Provided material:
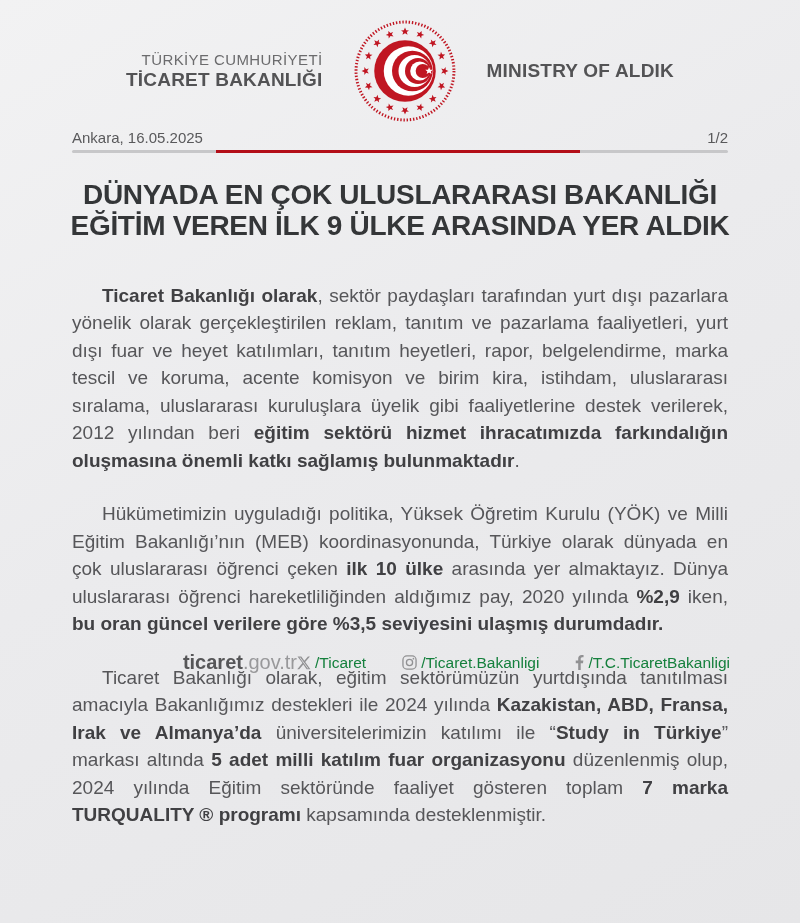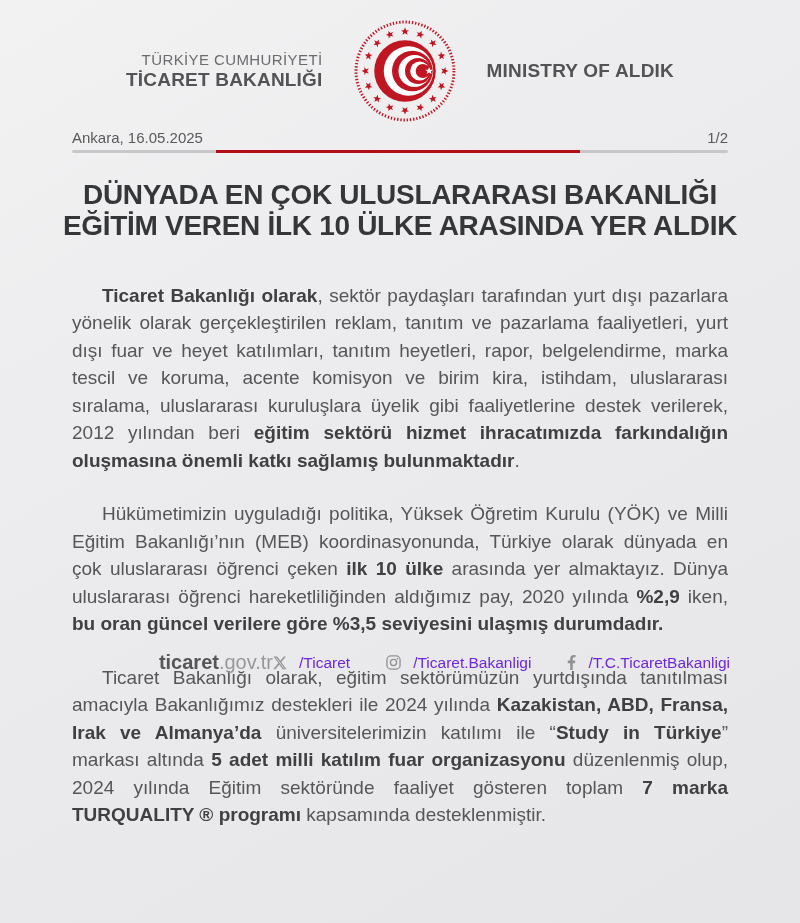--- a/index.html
+++ b/index.html
@@ -58,21 +58,21 @@
 
   
   .footer{
     position:absolute;left:0;right:0;bottom:23px;
     display:flex;justify-content:flex-end;align-items:center;
     padding:0 70px 0 72px;
   }
   .site{font-size:20px;color:#98989a;text-decoration:none;cursor:pointer;}
   .site .site-b{font-weight:700;color:#565658;}
   .socials{display:flex;align-items:center;gap:36px;}
-  .social{display:flex;align-items:center;gap:12px;font-size:15.5px;color:#6d28d9;cursor:pointer;}
+  .social{display:flex;align-items:center;gap:4px;font-size:15.5px;color:#15803d;cursor:pointer;}
   .social svg{display:block;}
 </style>
 </head>
 <body>
 
 <div class="page">
 
   <div class="header">
     <div class="org org-tr">
       <div class="org-line1">TÜRKİYE CUMHURİYETİ</div>
@@ -121,21 +121,21 @@
   </div>
 
   <div class="meta-row">
     <span>Ankara, 16.05.2025</span>
     <span>1/2</span>
   </div>
   <div class="rule"></div>
 
   <h1 class="title">
     <span class="t2">DÜNYADA EN ÇOK ULUSLARARASI BAKANLIĞI</span>
-    <span class="t2">EĞİTİM VEREN İLK 10 ÜLKE ARASINDA YER ALDIK</span>
+    <span class="t2">EĞİTİM VEREN İLK 9 ÜLKE ARASINDA YER ALDIK</span>
   </h1>
 
   <div class="body">
     <p><span class="b">Ticaret Bakanlığı olarak</span><span>, sektör paydaşları tarafından yurt dışı pazarlara yönelik olarak gerçekleştirilen reklam, tanıtım ve pazarlama faaliyetleri, yurt dışı fuar ve heyet katılımları, tanıtım heyetleri, rapor, belgelendirme, marka tescil ve koruma, acente komisyon ve birim kira, istihdam, uluslararası sıralama, uluslararası kuruluşlara üyelik gibi faaliyetlerine destek verilerek, 2012 yılından beri </span><span class="b">eğitim sektörü hizmet ihracatımızda farkındalığın oluşmasına önemli katkı sağlamış bulunmaktadır</span><span>.</span></p>
     <p><span>Hükümetimizin uyguladığı politika, Yüksek Öğretim Kurulu (YÖK) ve Milli Eğitim Bakanlığı’nın (MEB) koordinasyonunda, Türkiye olarak dünyada en çok uluslararası öğrenci çeken </span><span class="b">ilk 10 ülke</span><span> arasında yer almaktayız. Dünya uluslararası öğrenci hareketliliğinden aldığımız pay, 2020 yılında </span><span class="b">%2,9</span><span> iken, </span><span class="b">bu oran güncel verilere göre %3,5 seviyesini ulaşmış durumdadır.</span></p>
     <p><span>Ticaret Bakanlığı olarak, eğitim sektörümüzün yurtdışında tanıtılması amacıyla Bakanlığımız destekleri ile 2024 yılında </span><span class="b">Kazakistan, ABD, Fransa, Irak ve Almanya’da</span><span> üniversitelerimizin katılımı ile “</span><span class="b">Study in Türkiye</span><span>” markası altında </span><span class="b">5 adet milli katılım fuar organizasyonu</span><span> düzenlenmiş olup, 2024 yılında Eğitim sektöründe faaliyet gösteren toplam </span><span class="b">7 marka TURQUALITY ® programı</span><span> kapsamında desteklenmiştir.</span></p>
   </div>
 
   <div class="footer">
     <div class="site">

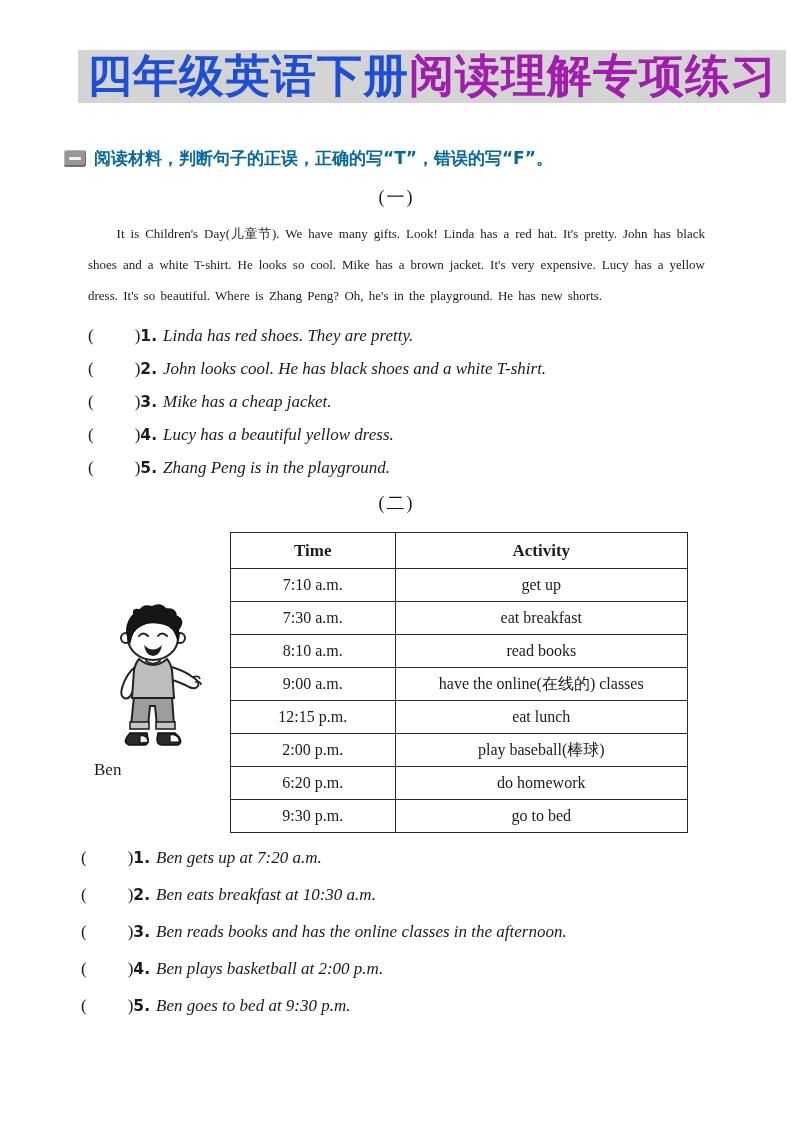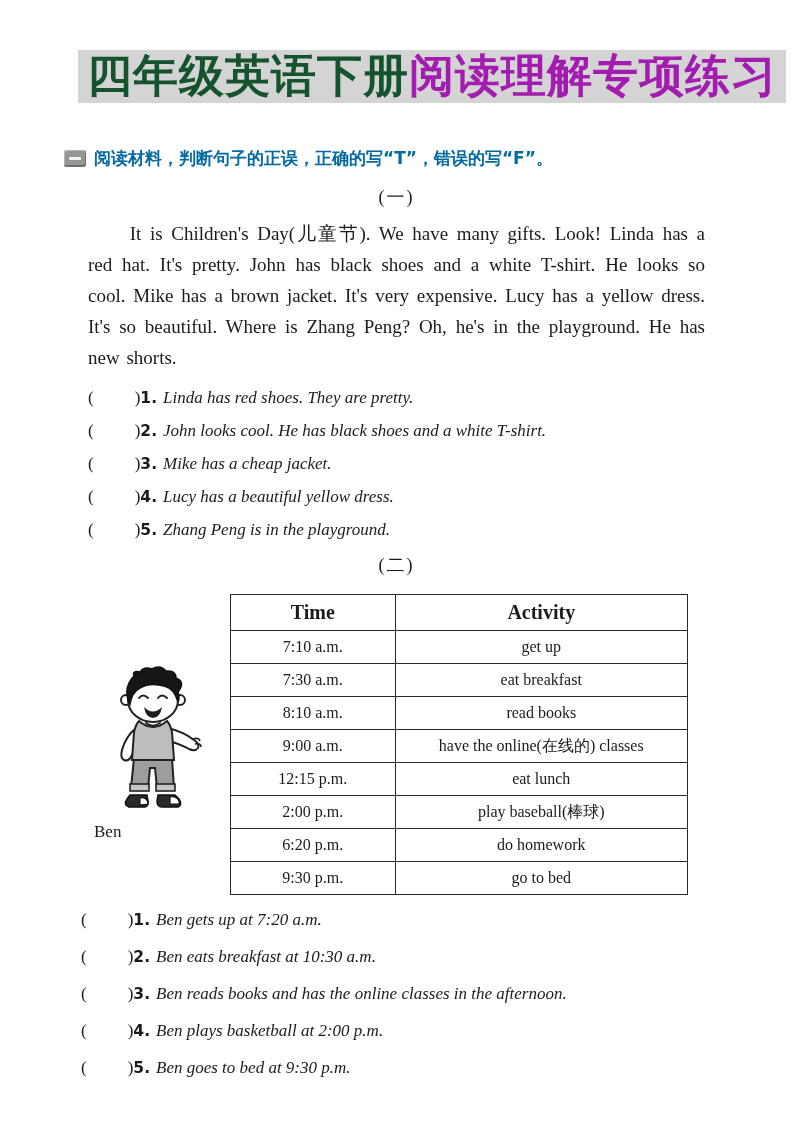--- a/index.html
+++ b/index.html
@@ -19,21 +19,21 @@
     margin-left: -10px;
     background: #d4d4d4;
     padding: 3px 9px 5px 9px;
     font-family: "DejaVu Sans", "Liberation Sans", sans-serif;
     font-weight: bold;
     font-size: 45px;
     line-height: 1.0;
     letter-spacing: 1px;
     white-space: nowrap;
   }
-  .title-black { color: #14532d; }
+  .title-black { color: #1d4ed8; }
   .title-red   { color: #a21caf; }
 
   
   .instruction {
     display: flex;
     align-items: center;
     margin-left: -24px;
     margin-top: 44px;
   }
   .badge-icon {
@@ -64,21 +64,21 @@
   .sec-heading {
     text-align: center;
     font-size: 18px;
     margin-top: 15px;
     letter-spacing: 2px;
   }
 
   
   .passage {
     margin-top: 9px;
-    font-size: 19px;
+    font-size: 13px;
     line-height: 31px;
     text-align: justify;
     text-indent: 2.2em;
     word-spacing: 2px;
   }
 
   
   .questions { list-style: none; margin-top: 15px; }
   .questions li {
     font-size: 17px;
@@ -116,21 +116,21 @@
   }
   table.timetable th, table.timetable td {
     border: 1.5px solid #2a2a2a;
     text-align: center;
     height: 33px;
     font-size: 16px;
     padding: 0 4px;
   }
   table.timetable th {
     font-weight: bold;
-    font-size: 20px;
+    font-size: 17px;
     height: 36px;
   }
   table.timetable col.time-col { width: 36%; }
 </style>
 </head>
 <body>
 
 <div class="page">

Action item: Could you write all the entries out again exactly, but without their pictures?

Finished task:
--- a/index.html
+++ b/index.html
@@ -58,21 +58,21 @@
 
   
   .footer{
     position:absolute;left:0;right:0;bottom:23px;
     display:flex;justify-content:flex-end;align-items:center;
     padding:0 70px 0 72px;
   }
   .site{font-size:20px;color:#98989a;text-decoration:none;cursor:pointer;}
   .site .site-b{font-weight:700;color:#565658;}
   .socials{display:flex;align-items:center;gap:36px;}
-  .social{display:flex;align-items:center;gap:12px;font-size:15.5px;color:#6d28d9;cursor:pointer;}
+  .social{display:flex;align-items:center;gap:4px;font-size:15.5px;color:#15803d;cursor:pointer;}
   .social svg{display:block;}
 </style>
 </head>
 <body>
 
 <div class="page">
 
   <div class="header">
     <div class="org org-tr">
       <div class="org-line1">TÜRKİYE CUMHURİYETİ</div>
@@ -121,21 +121,21 @@
   </div>
 
   <div class="meta-row">
     <span>Ankara, 16.05.2025</span>
     <span>1/2</span>
   </div>
   <div class="rule"></div>
 
   <h1 class="title">
     <span class="t2">DÜNYADA EN ÇOK ULUSLARARASI BAKANLIĞI</span>
-    <span class="t2">EĞİTİM VEREN İLK 10 ÜLKE ARASINDA YER ALDIK</span>
+    <span class="t2">EĞİTİM VEREN İLK 9 ÜLKE ARASINDA YER ALDIK</span>
   </h1>
 
   <div class="body">
     <p><span class="b">Ticaret Bakanlığı olarak</span><span>, sektör paydaşları tarafından yurt dışı pazarlara yönelik olarak gerçekleştirilen reklam, tanıtım ve pazarlama faaliyetleri, yurt dışı fuar ve heyet katılımları, tanıtım heyetleri, rapor, belgelendirme, marka tescil ve koruma, acente komisyon ve birim kira, istihdam, uluslararası sıralama, uluslararası kuruluşlara üyelik gibi faaliyetlerine destek verilerek, 2012 yılından beri </span><span class="b">eğitim sektörü hizmet ihracatımızda farkındalığın oluşmasına önemli katkı sağlamış bulunmaktadır</span><span>.</span></p>
     <p><span>Hükümetimizin uyguladığı politika, Yüksek Öğretim Kurulu (YÖK) ve Milli Eğitim Bakanlığı’nın (MEB) koordinasyonunda, Türkiye olarak dünyada en çok uluslararası öğrenci çeken </span><span class="b">ilk 10 ülke</span><span> arasında yer almaktayız. Dünya uluslararası öğrenci hareketliliğinden aldığımız pay, 2020 yılında </span><span class="b">%2,9</span><span> iken, </span><span class="b">bu oran güncel verilere göre %3,5 seviyesini ulaşmış durumdadır.</span></p>
     <p><span>Ticaret Bakanlığı olarak, eğitim sektörümüzün yurtdışında tanıtılması amacıyla Bakanlığımız destekleri ile 2024 yılında </span><span class="b">Kazakistan, ABD, Fransa, Irak ve Almanya’da</span><span> üniversitelerimizin katılımı ile “</span><span class="b">Study in Türkiye</span><span>” markası altında </span><span class="b">5 adet milli katılım fuar organizasyonu</span><span> düzenlenmiş olup, 2024 yılında Eğitim sektöründe faaliyet gösteren toplam </span><span class="b">7 marka TURQUALITY ® programı</span><span> kapsamında desteklenmiştir.</span></p>
   </div>
 
   <div class="footer">
     <div class="site">

--- a/index.html
+++ b/index.html
@@ -19,21 +19,21 @@
     margin-left: -10px;
     background: #d4d4d4;
     padding: 3px 9px 5px 9px;
     font-family: "DejaVu Sans", "Liberation Sans", sans-serif;
     font-weight: bold;
     font-size: 45px;
     line-height: 1.0;
     letter-spacing: 1px;
     white-space: nowrap;
   }
-  .title-black { color: #14532d; }
+  .title-black { color: #1d4ed8; }
   .title-red   { color: #a21caf; }
 
   
   .instruction {
     display: flex;
     align-items: center;
     margin-left: -24px;
     margin-top: 44px;
   }
   .badge-icon {
@@ -64,21 +64,21 @@
   .sec-heading {
     text-align: center;
     font-size: 18px;
     margin-top: 15px;
     letter-spacing: 2px;
   }
 
   
   .passage {
     margin-top: 9px;
-    font-size: 19px;
+    font-size: 13px;
     line-height: 31px;
     text-align: justify;
     text-indent: 2.2em;
     word-spacing: 2px;
   }
 
   
   .questions { list-style: none; margin-top: 15px; }
   .questions li {
     font-size: 17px;
@@ -116,21 +116,21 @@
   }
   table.timetable th, table.timetable td {
     border: 1.5px solid #2a2a2a;
     text-align: center;
     height: 33px;
     font-size: 16px;
     padding: 0 4px;
   }
   table.timetable th {
     font-weight: bold;
-    font-size: 20px;
+    font-size: 17px;
     height: 36px;
   }
   table.timetable col.time-col { width: 36%; }
 </style>
 </head>
 <body>
 
 <div class="page">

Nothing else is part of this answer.